Steve  Dosh's picture

Stop-smoking programs pay quick dividends

all , †uesday 11:30
. . Stop smoking , now . It's expensive , the greatest threat to your and others' health around you , will do you no good and tobacco is harmful to the soil and causes cancer in the State of Californis
if you m u s t smoke , grow your own . Maryland and Virginia tobaccos co$t almost US$100 a carton these days ~ Do not dip or chew ( lip and tongue cancers ) , do not use snuff ( nassty and sinus cancers ) , do smoke pipe and cigars ( they s t i n k and you risk throat cancers ) We are unable to ship tobacco products to the state of Maine . We will comply with laws of all states in regard to the shipment of tobacco product
/s, a former tobaconnist who guit , cold turkey

PAUL ST JEAN's picture

The parrot sez cancer cures

The parrot sez cancer cures smoking.

FRANK EARLEY's picture

Insurance companies don't want to hear about it

The first time I wanted to quit smoking in 2000, I was told my insurance company at the time would not cover any smoking cesasion supplies.

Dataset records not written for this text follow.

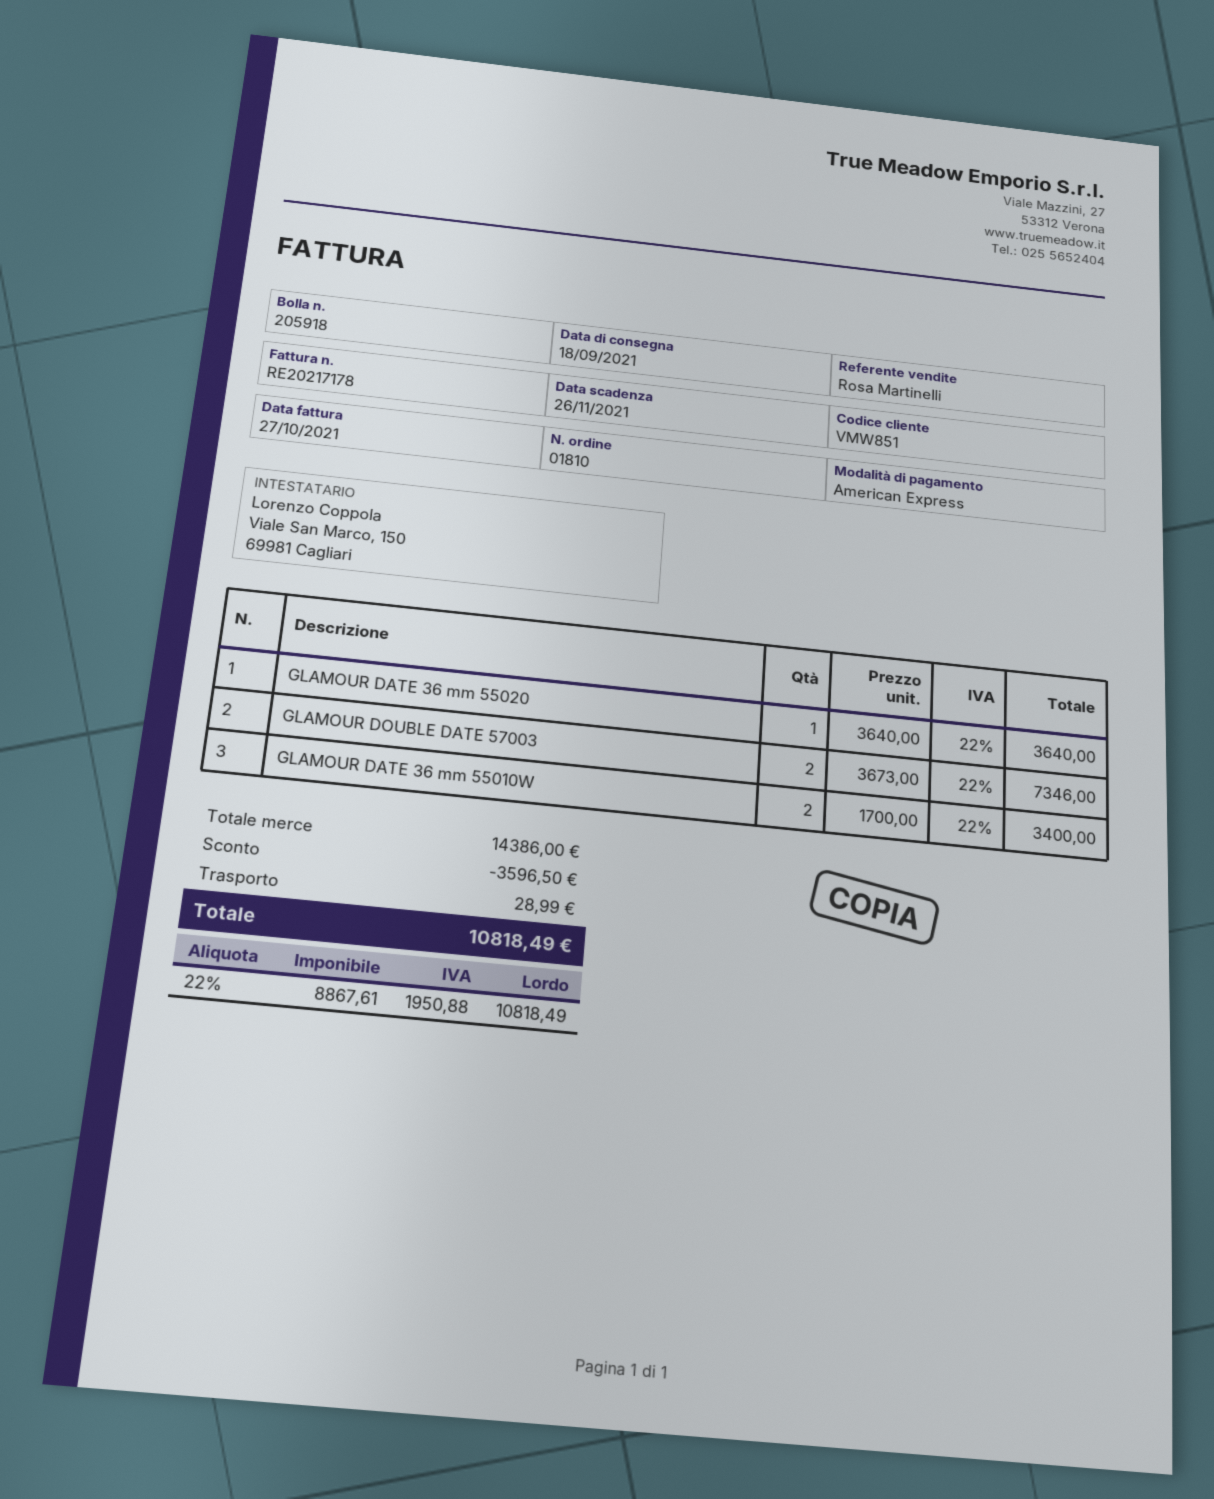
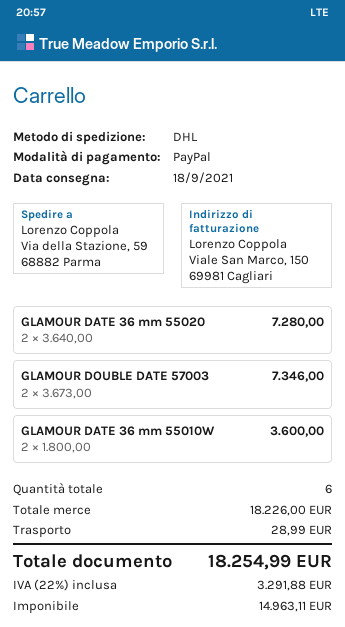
payment method: American Express -> PayPal
GLAMOUR DATE 36 mm 55020: 1 x 3640.00 = 3640.00 -> 2 x 3640.00 = 7280.00
GLAMOUR DATE 36 mm 55010W: 2 x 1700.00 = 3400.00 -> 2 x 1800.00 = 3600.00
subtotal: 14386.00 -> 18226.00
discount: 3596.50 -> none
net: 8867.61 -> 14963.11
tax: 22% = 1950.88 -> 22% = 3291.88
total: 10818.49 -> 18254.99

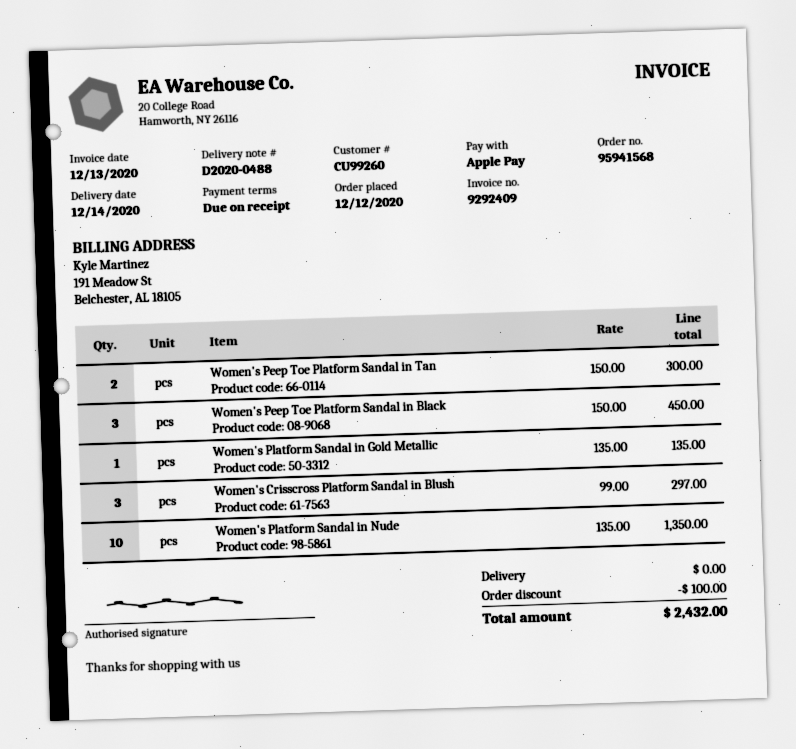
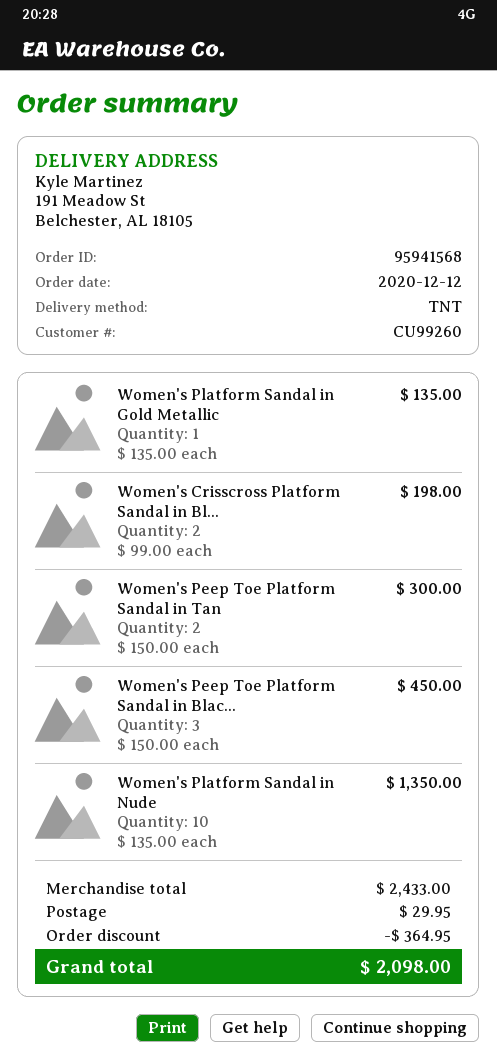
Women's Crisscross Platform Sandal in Blush: 3 x 99.00 = 297.00 -> 2 x 99.00 = 198.00
discount: 100.00 -> 364.95
shipping: 0.00 -> 29.95
total: 2432.00 -> 2098.00

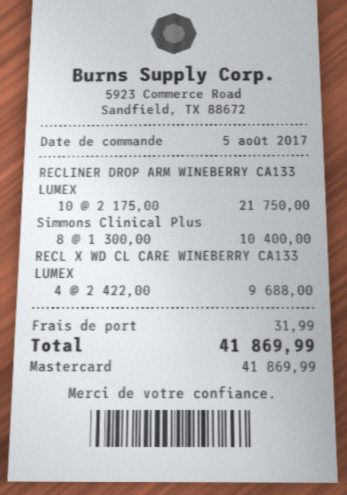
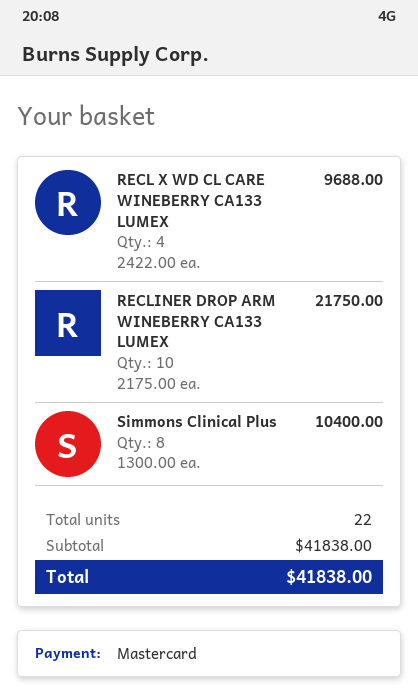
shipping: 31.99 -> none
total: 41869.99 -> 41838.00

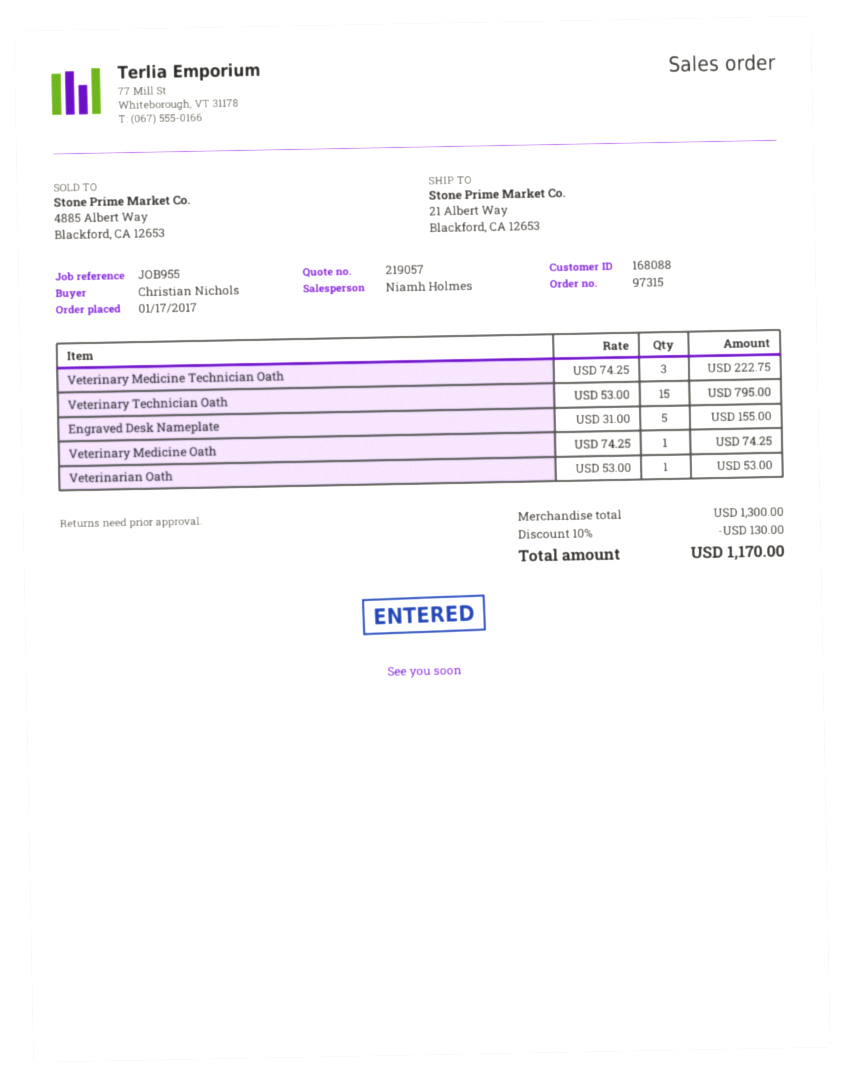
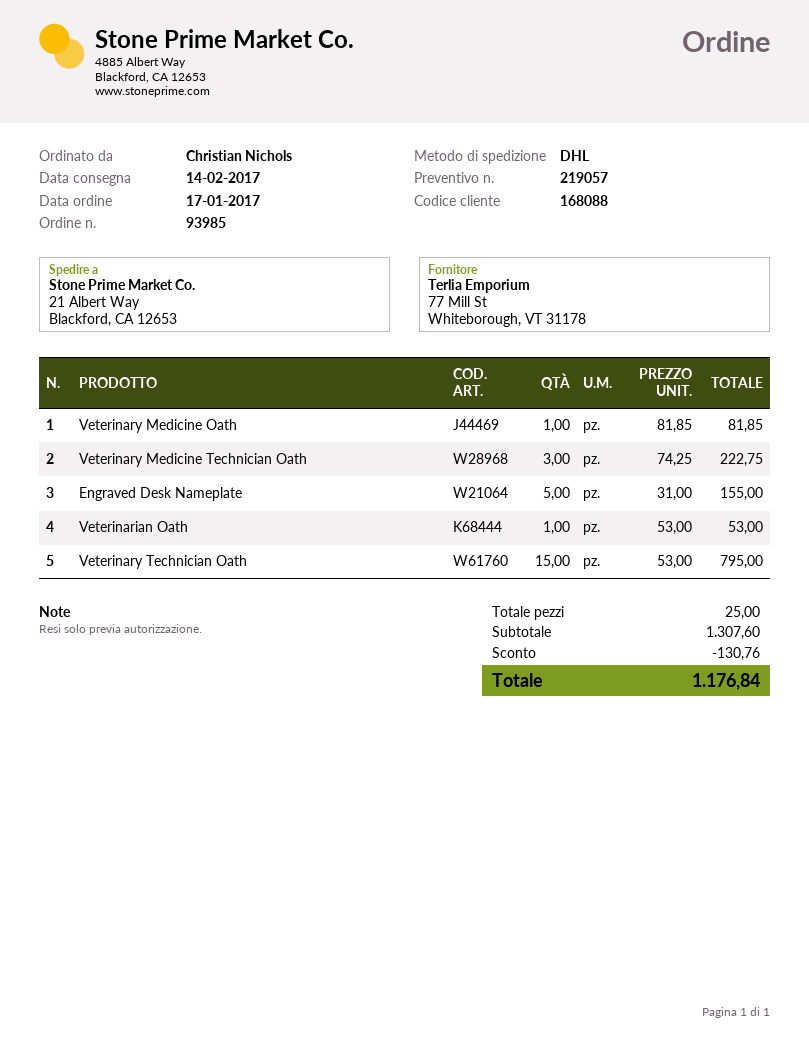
order number: 97315 -> 93985
Veterinary Medicine Oath: 1 x 74.25 = 74.25 -> 1 x 81.85 = 81.85
subtotal: 1300.00 -> 1307.60
discount: 130.00 -> 130.76
total: 1170.00 -> 1176.84

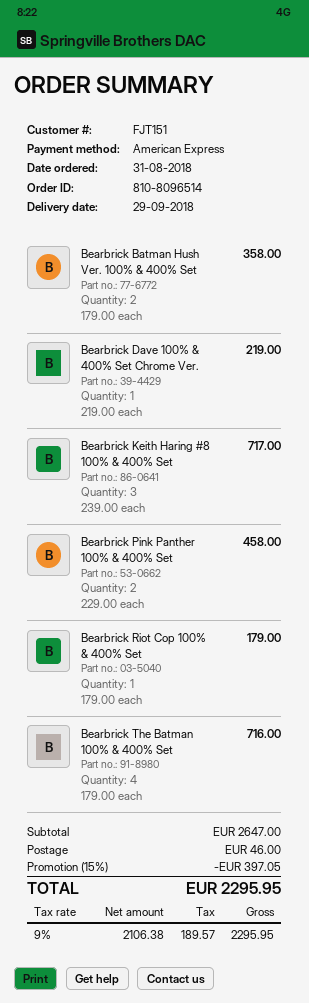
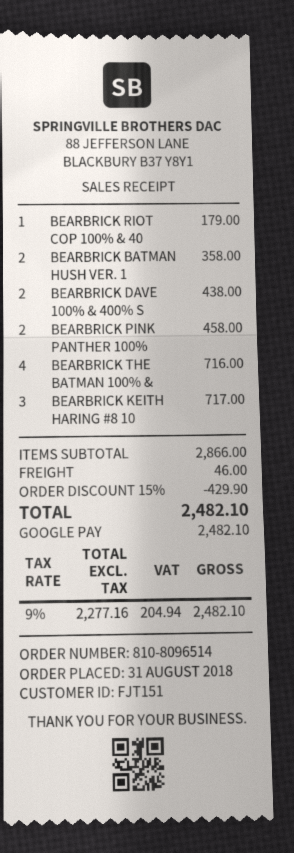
payment method: American Express -> Google Pay
Bearbrick Dave 100% & 400% Set Chrome Ver.: 1 for 219.00 -> 2 for 438.00
subtotal: 2647.00 -> 2866.00
discount: 15% = 397.05 -> 15% = 429.90
net: 2106.38 -> 2277.16
tax: 9% = 189.57 -> 9% = 204.94
total: 2295.95 -> 2482.10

This was a major company. My company changed companies the following year. Again to a large national company. You want to quit smoking your on your own. They had no problem paying the ambulance cost and the five days I spent in the hospital with pnumonia. I eventually quit on my own with help from Maines quit smoking hotline. kind of makes you wonder what thier mindset was.

AL PELLETIER's picture

Good for you Frank

I too quit smoking 8 years ago with the great help I got from the Maine Tobacco Hot Line. It's an excellent program and without their help I'd probably still be huffing and puffing today.
We also have insurance with a major company through my wife's work place (Marden's). She tried to quit 5 years ago with no help from the insurance company but Marden's stepped up to the plate and paid for Chantix. She quit for six months and, you know the rest of the story.

PAUL ST JEAN's picture

Good job of quitting, Al. You

Good job of quitting, Al. You need to help your mate to quit as well. One only quits smoking once; everything else is practice. 0O:-)

AL PELLETIER's picture

I've tried Paul

And you know what I get? If you leave the beer alone I might try and the operative words there are "might try"!
She simply loves it to much and I'm afraid that getting sick is the only thing that will convince her to give it up. Kind of like closing the barn door after the cows get loose.
P.S I do beer in moderation.

PAUL ST JEAN's picture

When she's ready she'll quit;

When she's ready she'll quit; she just hasn't found the right reason yet.....all things in moderation; moderation in all things.